What Happened: Wednesday’s trade built on Tuesday’s response, establishing higher value in the S&P 500, but failed to negate Monday’s end-of-day spike, suggesting initiative sellers remain in control. Sellers extended range overnight, auctioning into the high-volume area that corresponds with the October rally-high.

What Does It Mean: As of now, acceptance of the spike remains intact, confirmed with the market’s failure to trade through the low-volume area beneath $3,580. Adding, the possibility of a failed higher time frame breakout remains, confirmed by trade below the $3,506.25 excess low.

Further, given the likelihood of an open in prior-range and -value, there’s the potential for balanced, rotational trade in an area that represents where the greatest volume of trade took place over the past two days. If the market was to initiate outside of this area, then participants will have conviction to follow-through (in whatever direction that may be).

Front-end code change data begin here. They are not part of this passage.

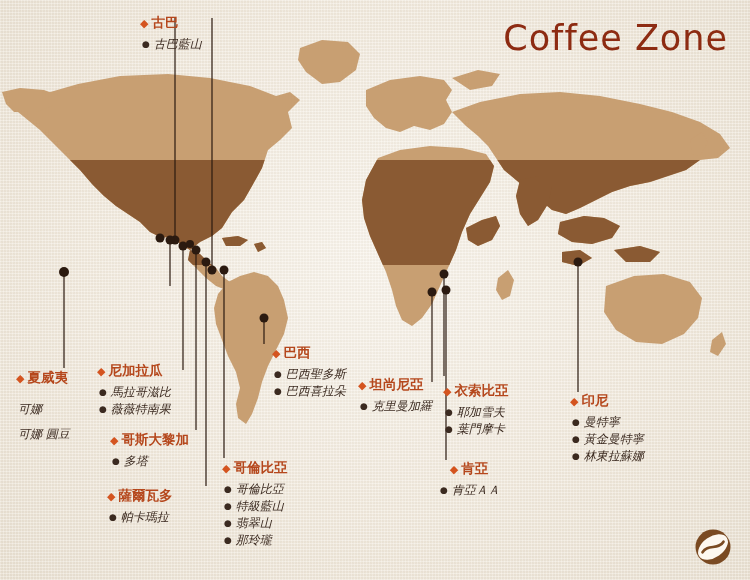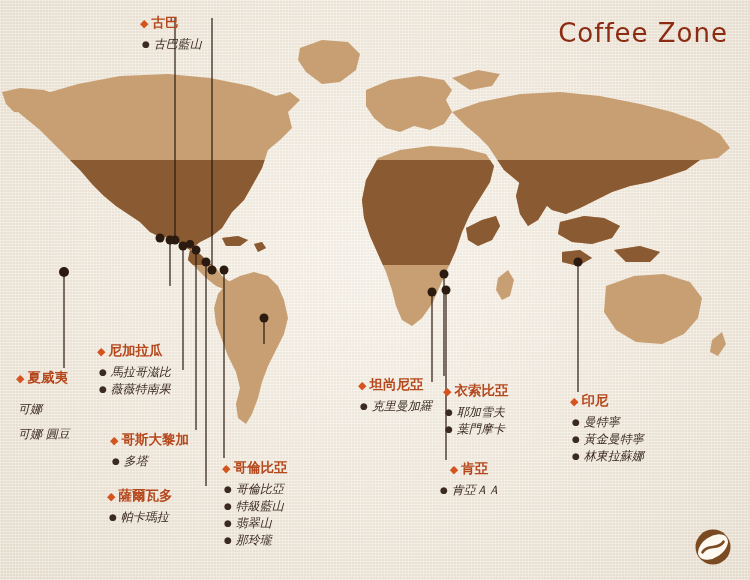"Coffee Zone" .title { font-size: 26px -> 35px }
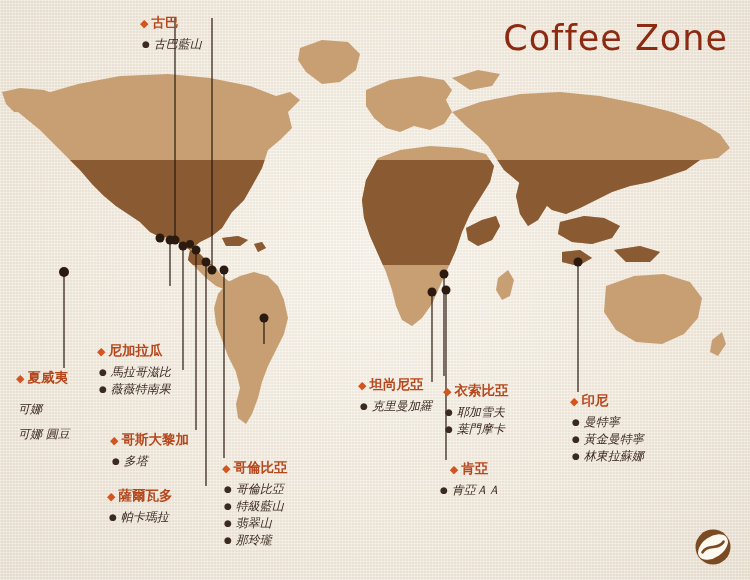"◆ 巴西" div.label-group { html: none -> <div> <div><span>◆</span><span>巴西</span></div> <div><span>●</span><span>巴西聖多斯</span></div> <div><span>●</span><span>巴西喜拉朵</span></div> </div> }
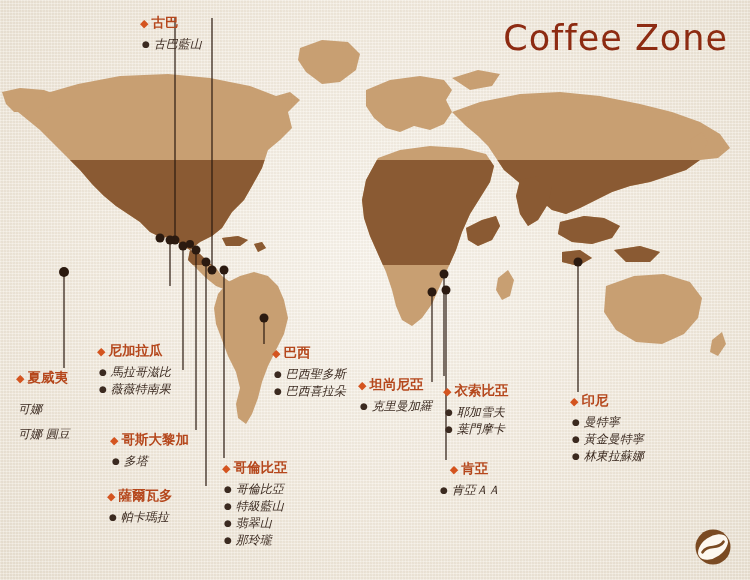"◆ 尼加拉瓜" div.label-group { top: 338px -> 358px }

As a result, participants start the day off with a clear framework; in such case, if price is accepted outside of the balance area, we should be inclined to place trades in the direction of the activity. Otherwise, the market will stay range-bound, favoring short-term, responsive trade.

Levels Of Interest: $3,580 spike, $3,506.25 excess low, the high-volume areas at $3,600, $3,540, and $3,500, as well as the low volume areas at $3,520, $3,575, and $3,608.